In 2015 and 2016 I went to Loving Men in Wales. I loved it as an event, and the feeling of community, friendship and ease. It gives a feeling of what it can be like to live in a world where we are connected, and as gay men can enjoy a playful sense of ease and company. I also left each weekend with a deep pang of unrequited love, having on both occasions met a man who for various reasons was unavailable, but for whom I built up hopes that he might be.

The result was then spending the first months of the New Year struggling with a visceral feeling of loss, of pining for what never was but I had hoped might be and shame at feeling I was being weak to be so preoccupied with a man who it seemed showed little interest in thinking of me or having any wish to have any further connection. In fact with each man we did meet in the weeks after returning from Loving Men, and with each I felt them retreat from the eagerness of my desire to have more connection.

Once again, I then blamed myself for being too keen, for not playing it cool, for wearing my heart on my sleeve and being needy, invasive of their boundaries. So this year I decided that I would avoid Loving Men and go away to a space that was just for me, a 10 day silent retreat. On my way there I saw a man on the train who looked as if he was on his way to the retreat. As we got off I asked him if he was going to the meditation retreat and he was. We struck up a conversation and shared a taxi to the venue. In the remaining time left before going into silence we had a great time chatting. He’s straight so I was not worried about any unrequited love….or so I thought!
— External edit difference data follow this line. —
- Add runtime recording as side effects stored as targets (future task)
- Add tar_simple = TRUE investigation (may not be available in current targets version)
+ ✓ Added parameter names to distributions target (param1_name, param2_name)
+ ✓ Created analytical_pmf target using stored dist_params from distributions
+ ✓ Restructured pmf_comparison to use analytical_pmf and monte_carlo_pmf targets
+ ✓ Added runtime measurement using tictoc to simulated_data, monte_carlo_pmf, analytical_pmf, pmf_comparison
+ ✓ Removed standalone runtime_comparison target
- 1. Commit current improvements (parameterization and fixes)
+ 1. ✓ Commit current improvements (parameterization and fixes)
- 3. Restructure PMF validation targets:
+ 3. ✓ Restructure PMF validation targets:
As we went into silence I noticed a curious dynamic in relation to this man and another. Someone had arrived just as we went into silence who I did find attractive, and as fate would have it he was placed to sit immediately behind me in the meditation hall, so I saw him each time I went in to meditate. The centre divides men and women into separate rooms and men and women are seated on separate sides in the dining room. This is great if you are straight, as it reduces the impact of seeing someone you are attracted to. Doesn’t really work if you are gay!

So over the time I sat meditating and in the stillness of the silent time between meditations I was present to a familiar dynamic. With the man I had met on the train, once we were in silence I became so anxious that I would be too much in some way – that I would be making eye contact when he just wanted to be in his own space or that I would impinge on him in some way (I noticed that I am at ease looking and smiling at people I know, but once on retreat this can feel awkward as we all withdraw into a more personal space. Also I noticed a fear of not being wanted once it was no longer possible to find out through a few words that someone was feeling friendly). With the man sitting behind me, I saw how my mind wove a story of desire and hope – that at the end of the retreat we would talk, he would turn out to be gay, we would meet and realise we were destined for each other. Exactly the story that fuelled my hopes with the two men at Loving Men, a belief we were meant to be together that in the end turned out to be not an intuition but an empty dream.
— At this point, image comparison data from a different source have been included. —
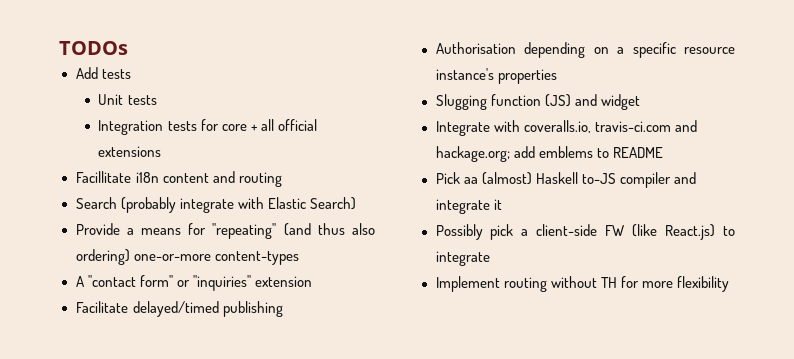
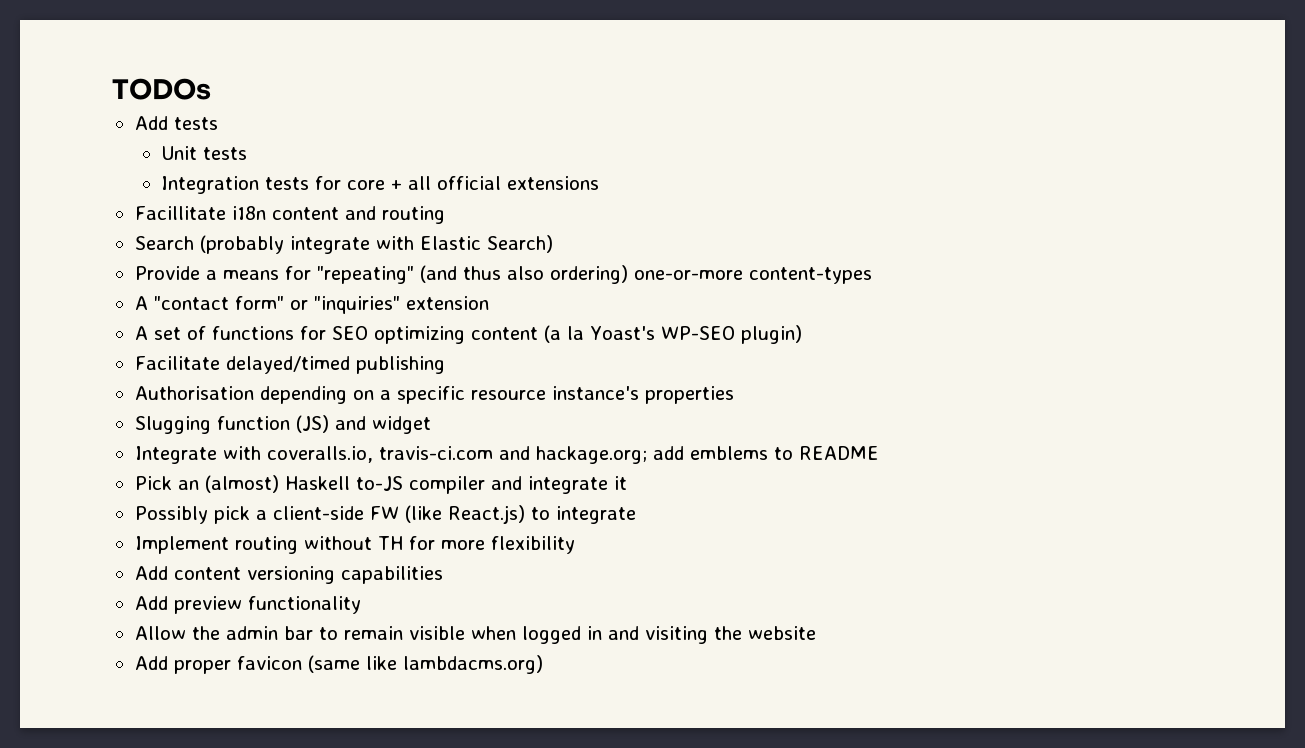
+ A set of functions for SEO optimizing content (a la Yoast's WP-SEO plugin)
- Pick aa (almost) Haskell to-JS compiler and integrate it
+ Pick an (almost) Haskell to-JS compiler and integrate it
+ Add content versioning capabilities
+ Add preview functionality
+ Allow the admin bar to remain visible when logged in and visiting the website
+ Add proper favicon (same like lambdacms.org)

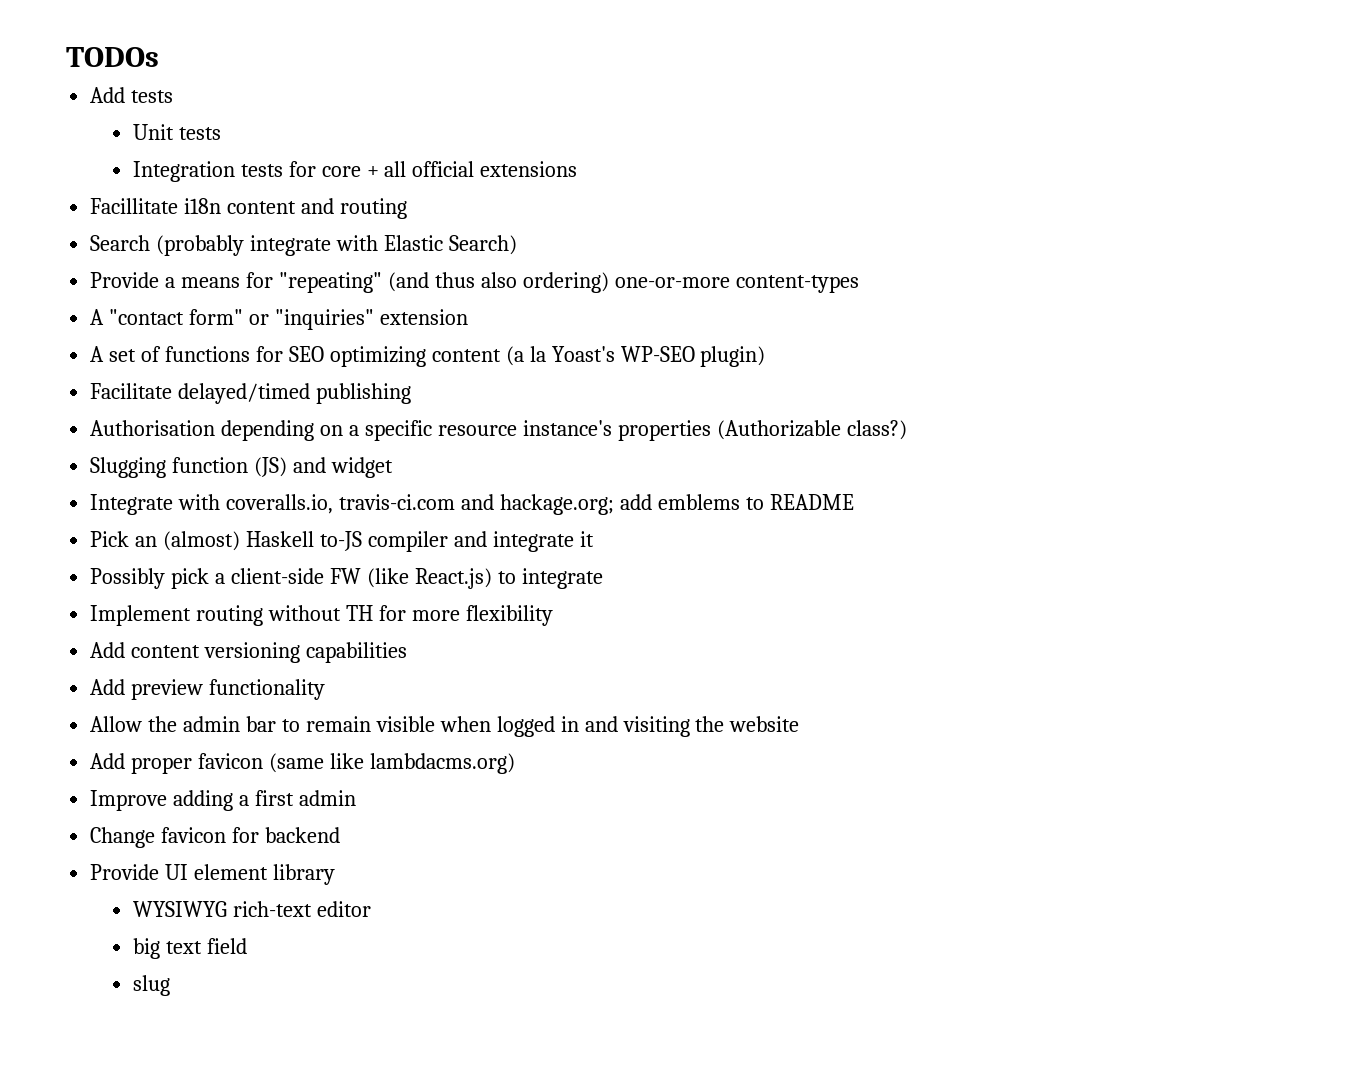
- Authorisation depending on a specific resource instance's properties
+ Authorisation depending on a specific resource instance's properties (Authorizable class?)
+ Improve adding a first admin
+ Change favicon for backend
+ Provide UI element library
+ WYSIWYG rich-text editor
+ big text field
+ slug

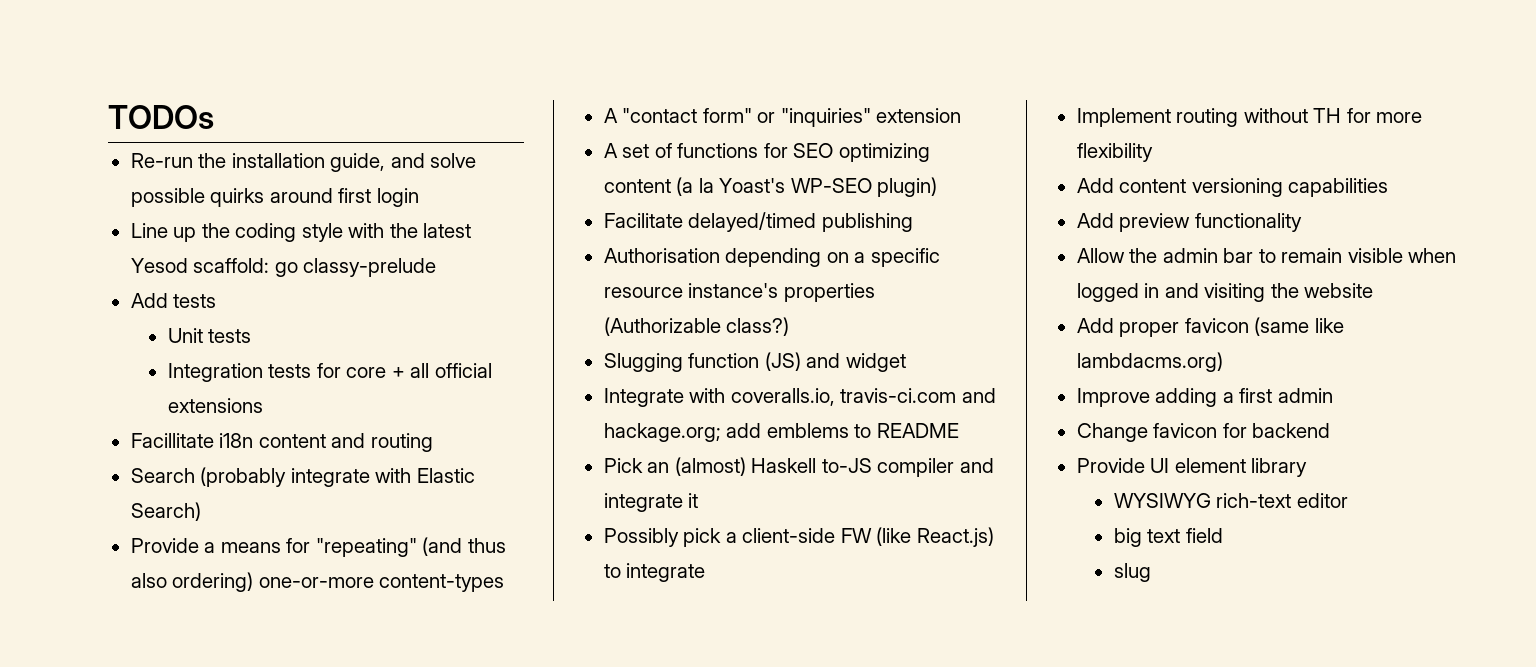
+ Re-run the installation guide, and solve possible quirks around first login
+ Line up the coding style with the latest Yesod scaffold: go classy-prelude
The end of the retreat brought two lessons. The man behind me, who I had anticipated talking with once we came out of silence, left immediately the silence was lifted and I never saw him! The man I had met on the train and had worried I was going to be too much for, had chosen me as his meditation buddy! I had noticed we tended to be at the same table after a while and had our drinks together in the breaks. This had helped me to relax around him and feel at ease. He then told me at the end that he is a diver and when diving you have one person as your buddy who you stay close to. He chose me.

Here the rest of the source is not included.